Иногда врывался утром Стасов, нарушая весь распорядок их дня. Пальто и шляпу он кидал куда придется и просил хозяйку поскорее раздуть самовар. Пока Модест и Николай одевались и умывались, Стасов проигрывал то, что стояло на пюпитре. Чье это, он узнавал безошибочно по почерку; кроме того, и у Мусоргского и у Римского-Корсакова был свой стиль, который можно было узнать по нескольким тактам.

В эту келью композиторов он являлся как вестник внешнего мира. Он давал обоим знать, что их опер все ждут и что надо выходить поскорее на большую дорогу.

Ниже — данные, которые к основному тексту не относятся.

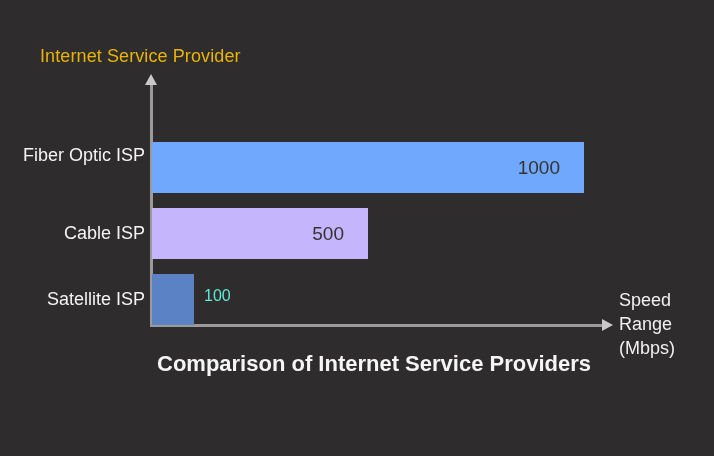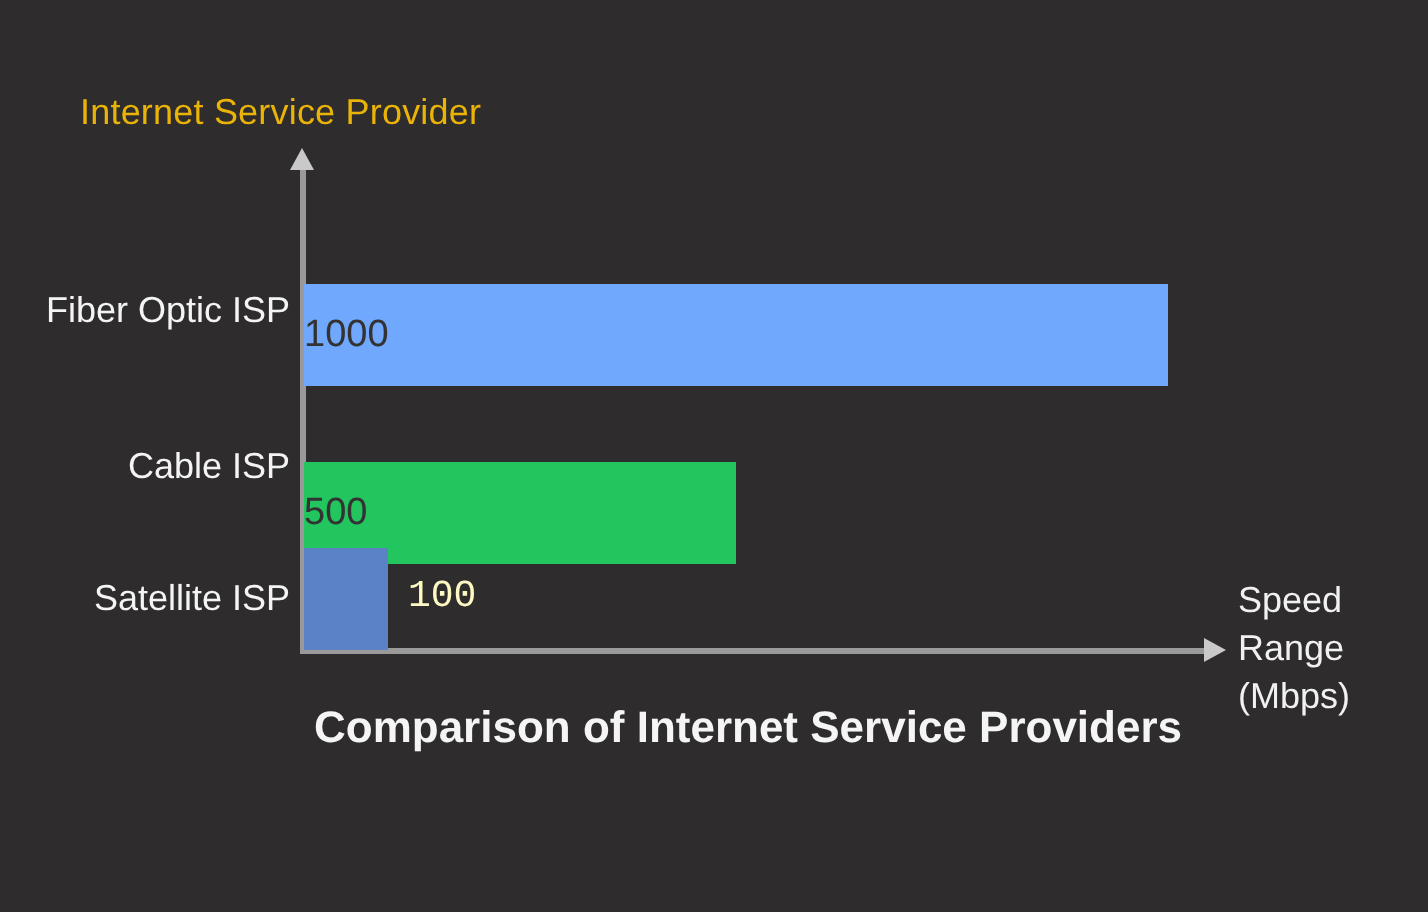"1000" .bar-rect { justify-content: none -> flex-end }
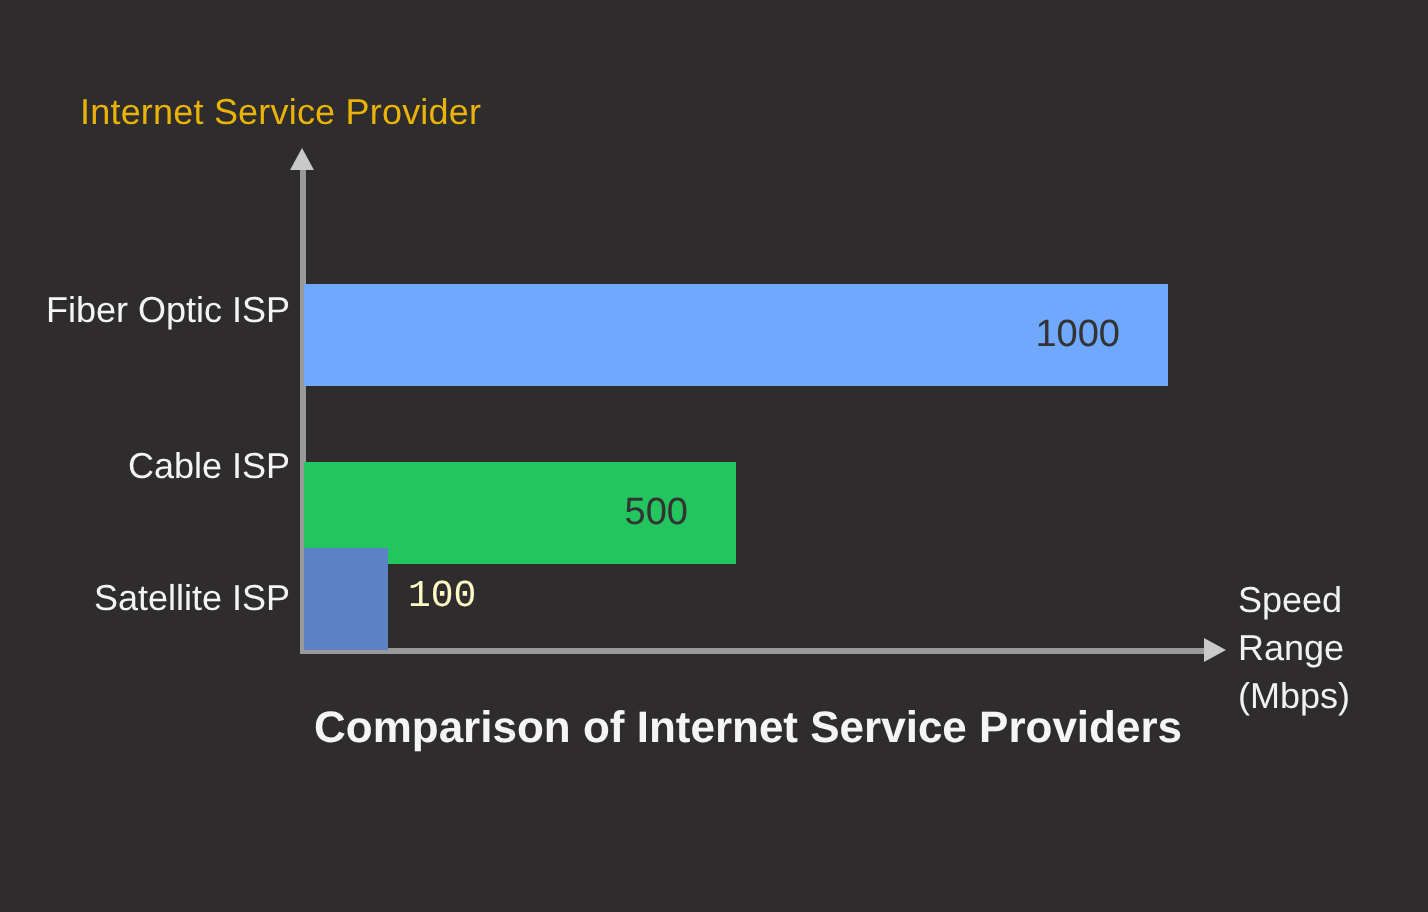"500" div.bar-rect { background: #22c55e -> #c4b5fd; margin-top: 23px -> none }
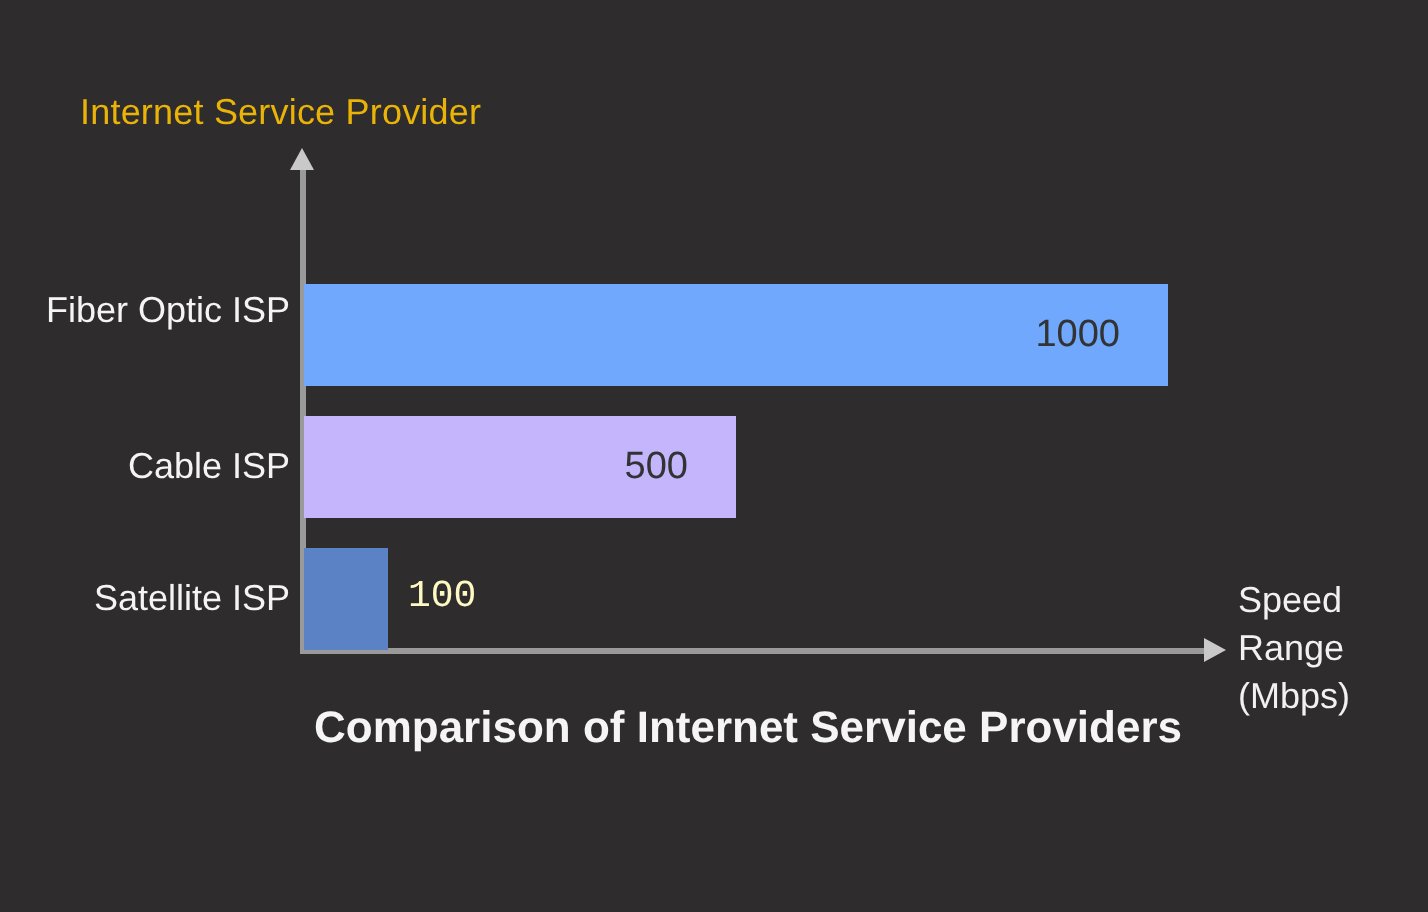"100" .bar-value-outside { color: #fef9c3 -> #5eead4; font-family: Liberation Mono, monospace -> none; font-size: 19px -> 16px }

– Знаете, Мусорянин, – сказал он как-то, – у меня для вас богатейшая есть идея. Сюжет из семнадцатого века, петровские времена: раскольники, стрельцы и Петрово войско. Вас на бунт тянет – там такой бунт можно будет учинить, что куда там «Борис»!

Мусоргский жадно слушал. Даже у Римского-Корсакова заблестели глаза, когда впервые в их комнате возник еще смутный, но невероятно заманчивый замысел «Хованщины».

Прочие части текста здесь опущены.